Quantifying the biophysical properties of stomatocytes in health and disease

Hereditary stomatocytosis (HS) comprises red blood cell (RBC) disorders characterized by cup-shaped erythrocytes that respond oppositely to splenectomy: curative in overhydrated HS (OHS) but potentially thrombogenic in dehydrated HS (DHS/xerocytosis). This paradox persists because RBC biomechanics is governed by partly independent parameters--shear modulus, bending rigidity, surface-to-volume ratio (S/V), and cytoplasmic viscosity--that existing assays capture only piecemeal. Here we combine dissipative particle dynamics (DPD) simulations with microfluidic imaging to construct a control discocyte and three stomatocyte models (ST-RBC1-3) at fixed membrane area and decreasing volume (109.7, 101.5, 89.8 fL), spanning the OHS-to-DHS range.
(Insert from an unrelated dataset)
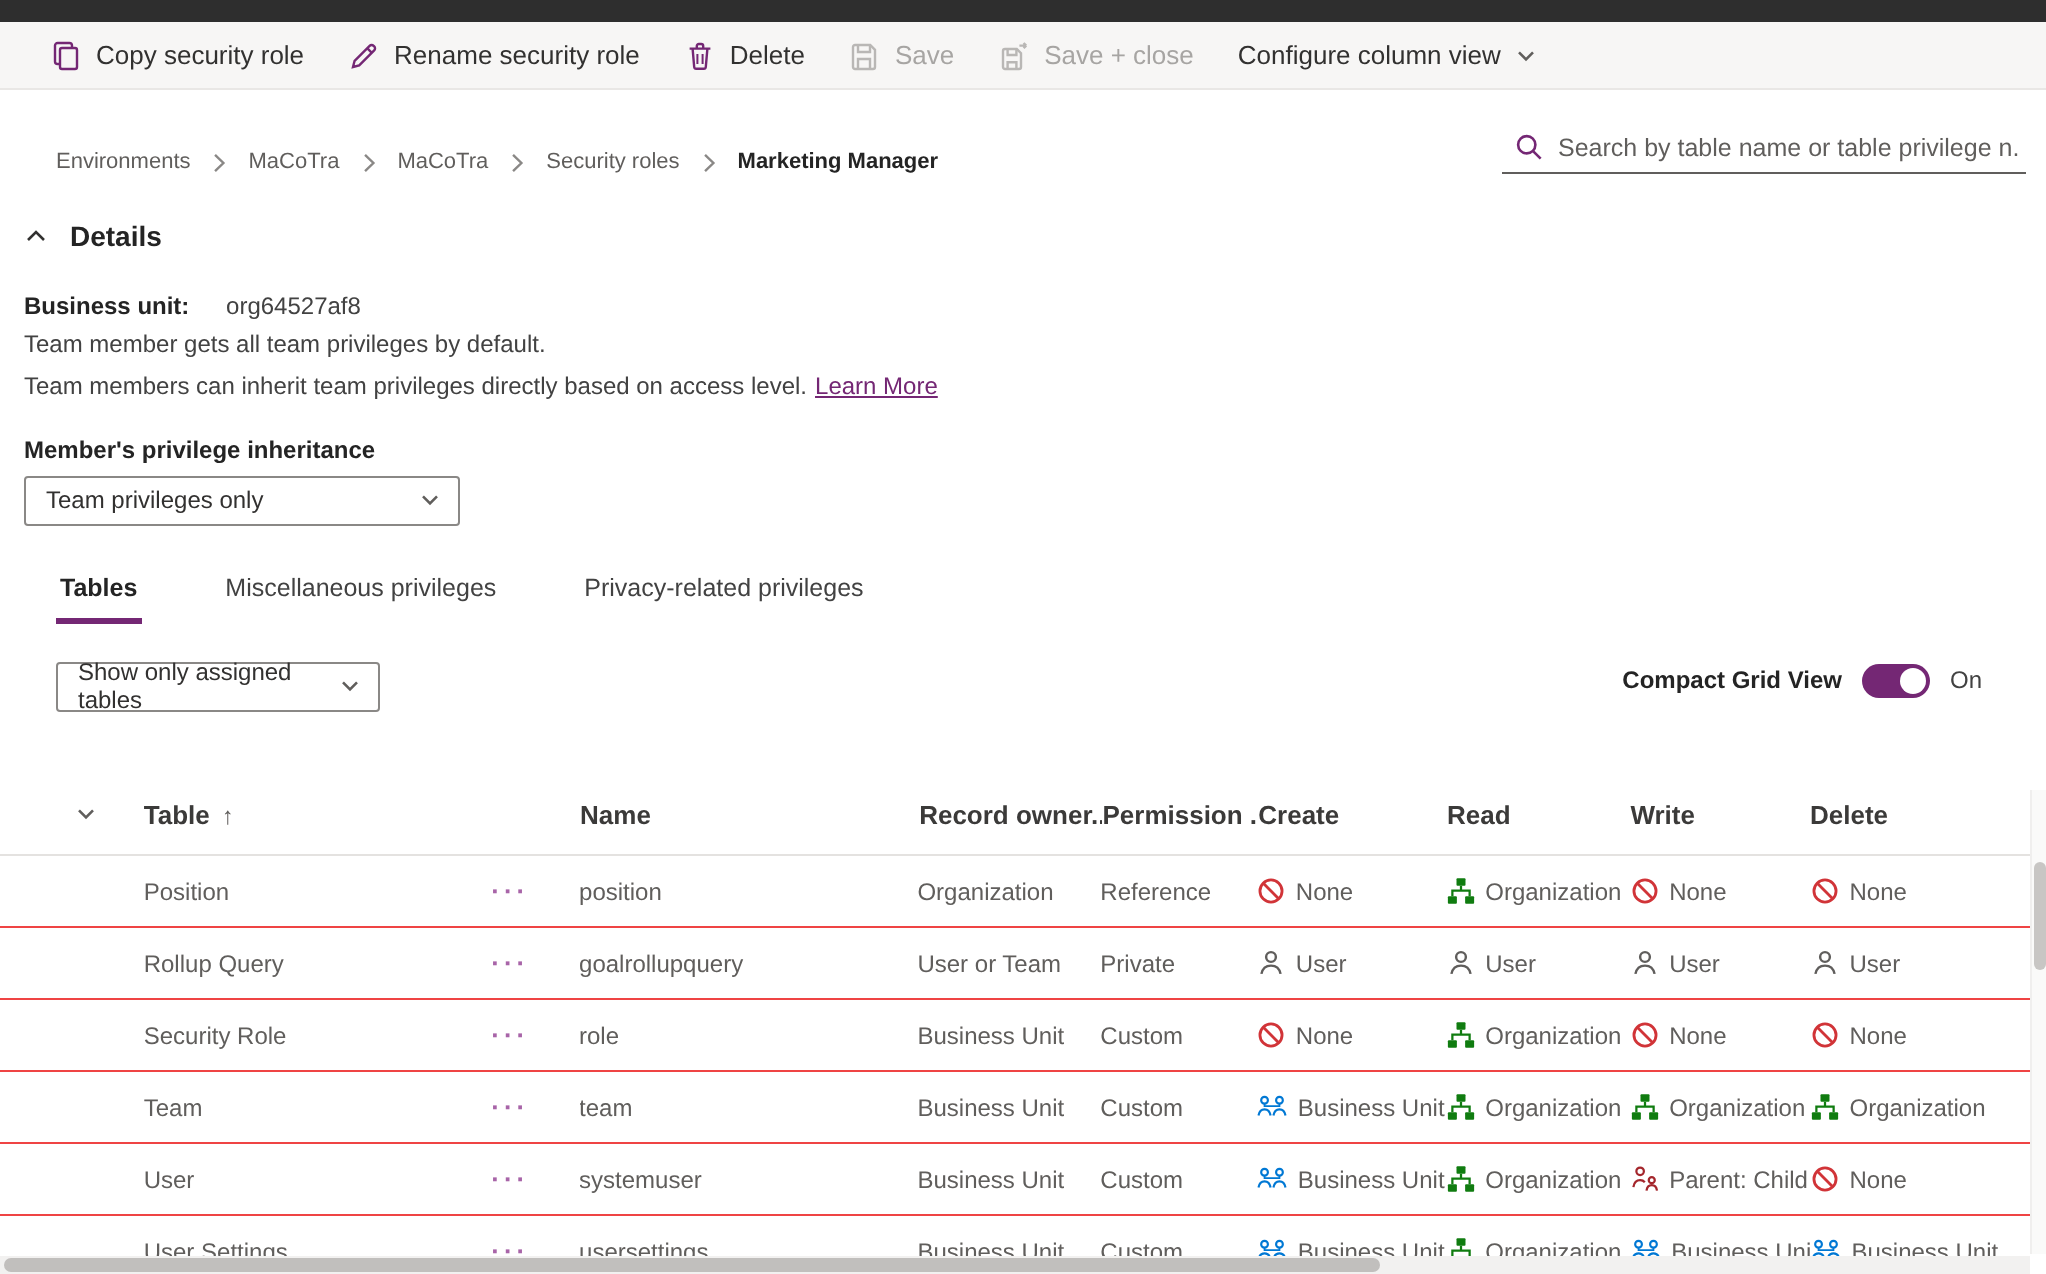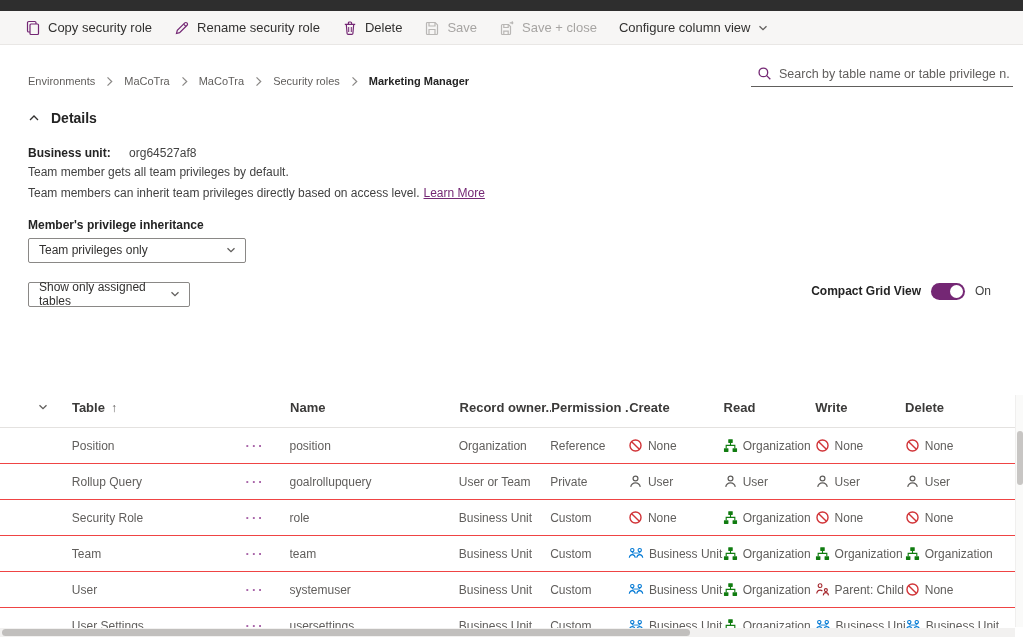"Details" .details { padding-left: 28px -> 12px }
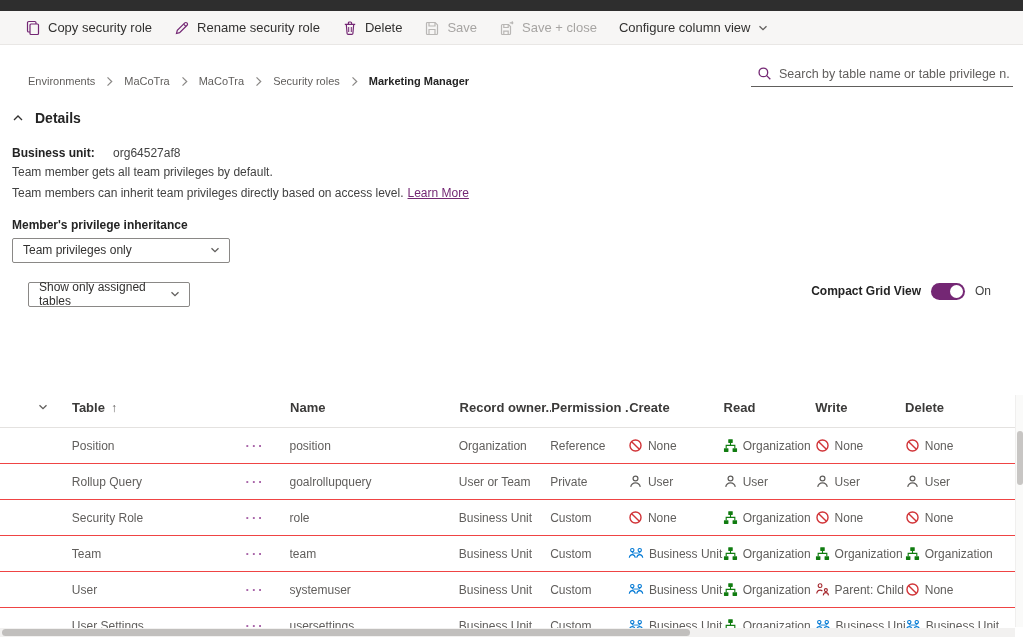"Tables" div.tabs { html: none -> <div> <div>Tables</div> <div>Miscellaneous privileges</div> <div>Privacy-related privileges</div> </div> }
Tracing this parameter set through five mechanically orthogonal assays, we find that interendothelial-slit (IES) traversal is geometry-dominated: overhydrated ST-RBC1 requires an order of magnitude higher critical pressure than healthy RBCs, whereas dehydrated ST-RBC3 passes freely. ST-RBC3 nonetheless suppresses membrane tank-treading and raises low-shear whole-blood viscosity by ~29% at physiological haematocrit, comparable to Gaucher-disease hyperviscosity. A funnel-obstacle chip amplifies these differences into a label-free centerline-offset signal predicted to separate all four RBC types (~4.5 standard deviations between extreme phenotypes). These results unite single-cell mechanics, splenic filtration, and hemorheology in one framework, resolve the splenectomy paradox, and point toward microfluidic pre-operative risk stratification in HS.